(Records from a data collection)
------------------------------

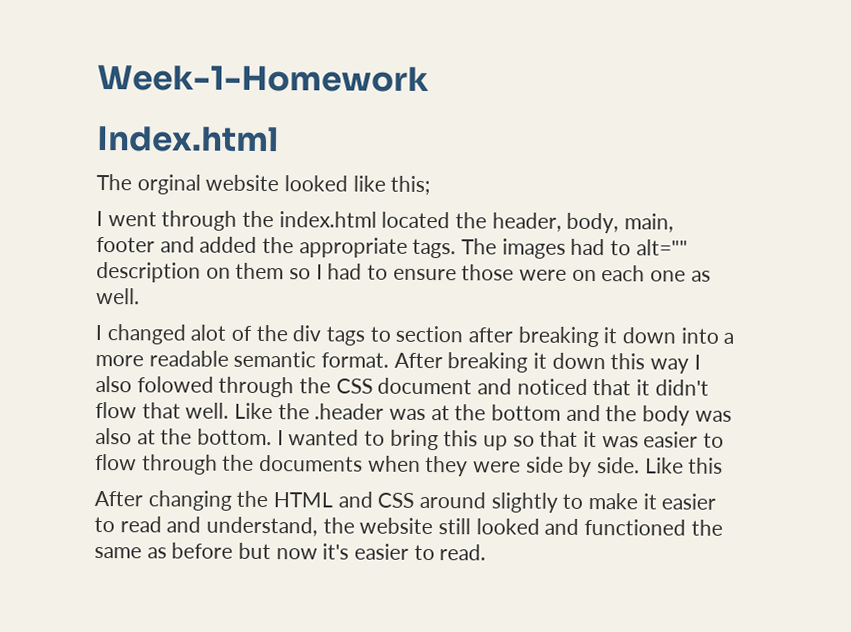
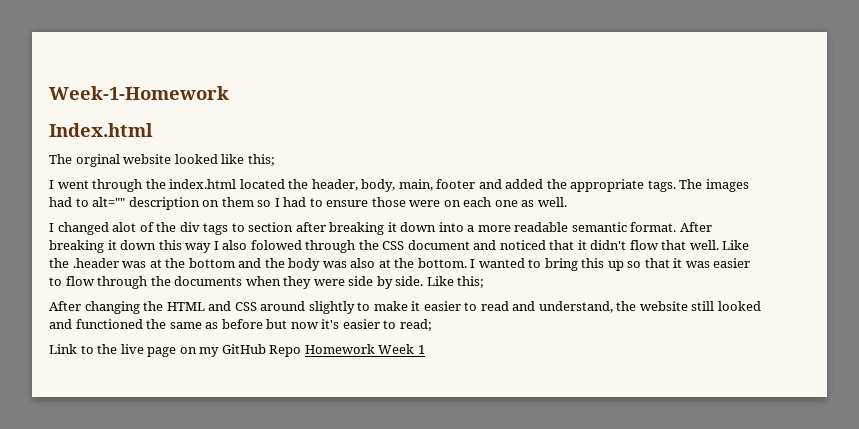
[688,457,724,474] this -> [457,276,485,288] this;
[439,544,487,561] read. -> [399,319,432,331] [49,344,425,357] read; // Link to the live page on my GitHub Repo Homework Week 1

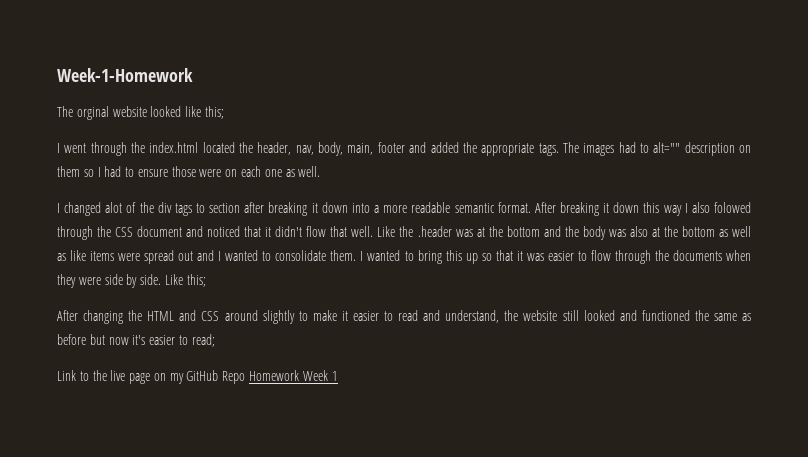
[49,123,153,137] // Index.html -> (193, 75) none
(358, 185) none -> [295,145,314,155] nav,
[417,258,467,268] bottom. -> [681,226,752,237] [57,250,357,264] bottom as well as like items were spread out and I wanted to consolidate them.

------------------------------

**What is needed**
With images left out, the data must be transcribed exactly.

**Written response**
[688,457,724,474] this -> [457,276,485,288] this;
[439,544,487,561] read. -> [399,319,432,331] [49,344,425,357] read; // Link to the live page on my GitHub Repo Homework Week 1

[49,123,153,137] // Index.html -> (193, 75) none
(358, 185) none -> [295,145,314,155] nav,
[417,258,467,268] bottom. -> [681,226,752,237] [57,250,357,264] bottom as well as like items were spread out and I wanted to consolidate them.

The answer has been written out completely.